→ **Data listing**:
---*---

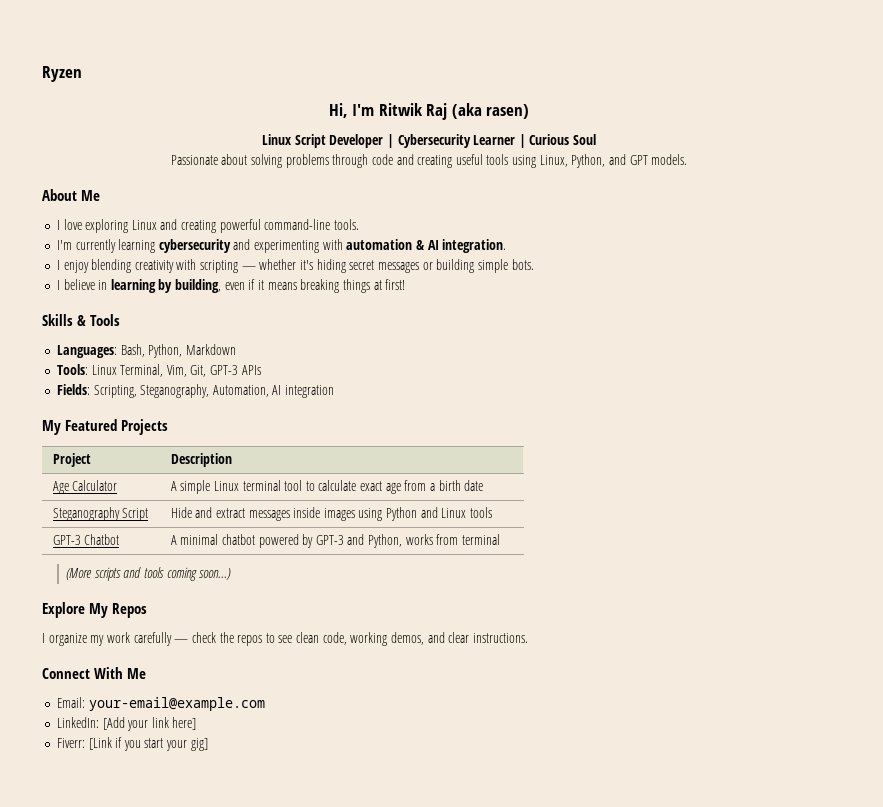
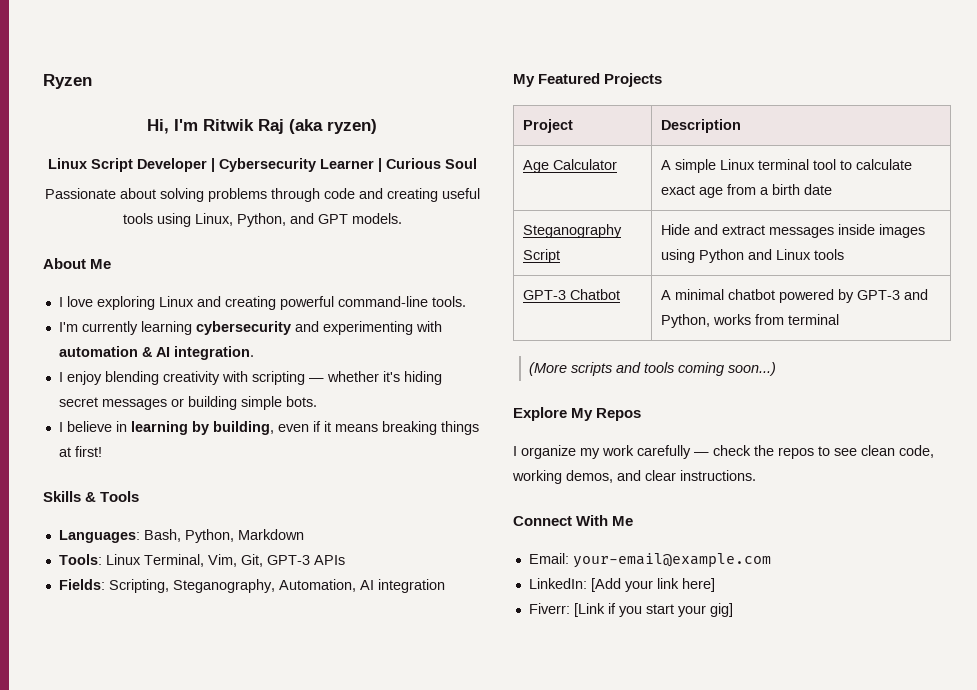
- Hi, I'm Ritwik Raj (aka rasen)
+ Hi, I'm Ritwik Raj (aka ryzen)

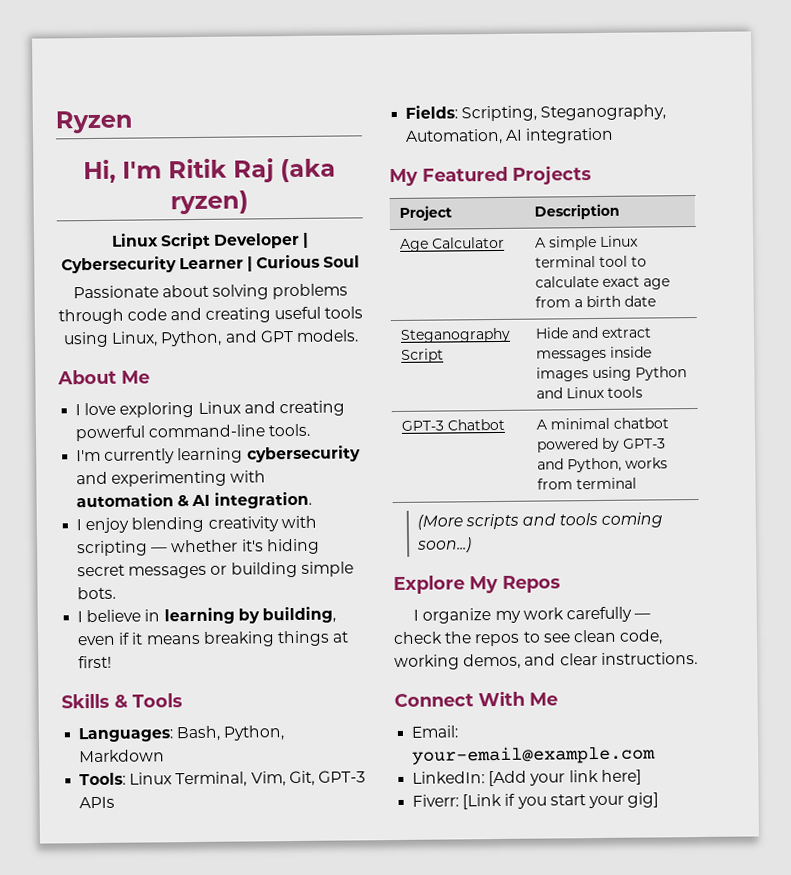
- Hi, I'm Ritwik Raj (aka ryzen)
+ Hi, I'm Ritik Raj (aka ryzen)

---*---

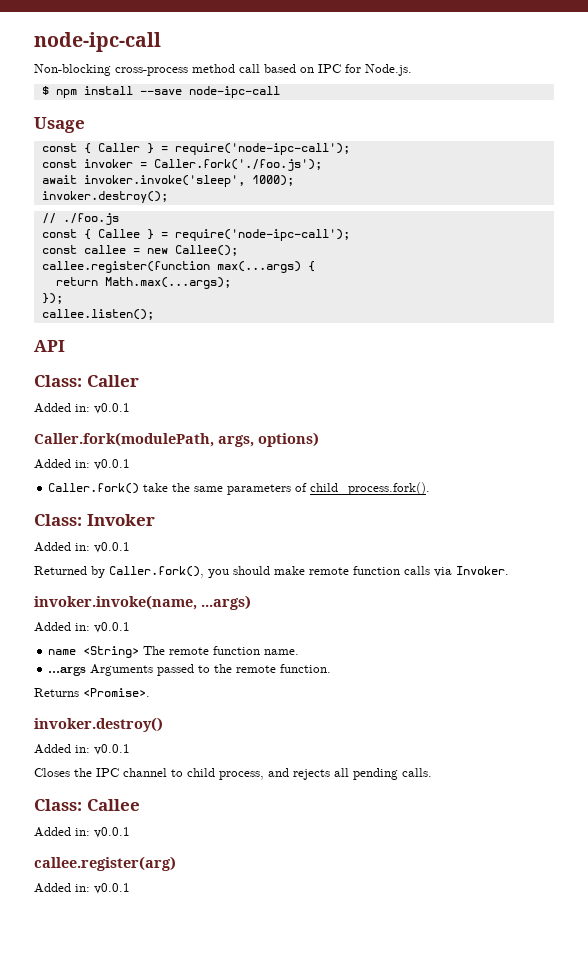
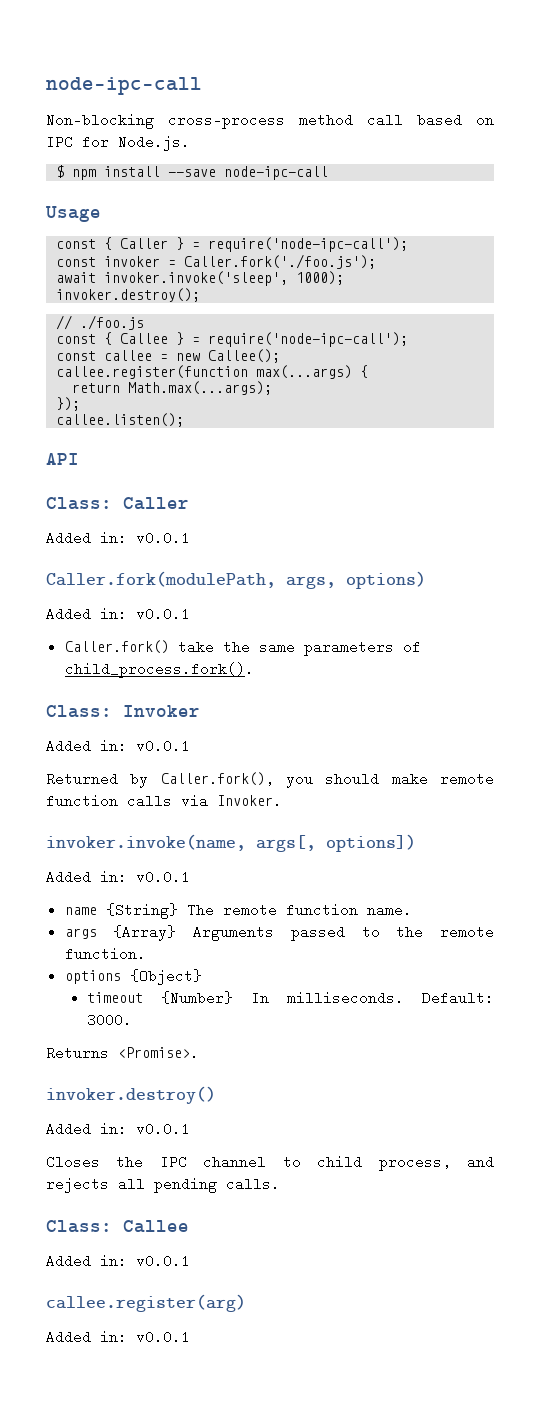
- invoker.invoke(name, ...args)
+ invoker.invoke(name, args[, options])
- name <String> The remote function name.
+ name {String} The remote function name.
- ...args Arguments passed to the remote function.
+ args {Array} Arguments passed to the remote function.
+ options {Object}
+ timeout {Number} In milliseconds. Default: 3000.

---*---

→ **Task description**:
Repeat exactly the lines above, beginning at the one containing "- Hi, I'm Ritwik Raj (aka rasen)" and ending at the one containing "Ritik Raj (aka ryzen)". Do not carry over any pictures.

→ **Exercise solution**:
- Hi, I'm Ritwik Raj (aka rasen)
+ Hi, I'm Ritwik Raj (aka ryzen)

- Hi, I'm Ritwik Raj (aka ryzen)
+ Hi, I'm Ritik Raj (aka ryzen)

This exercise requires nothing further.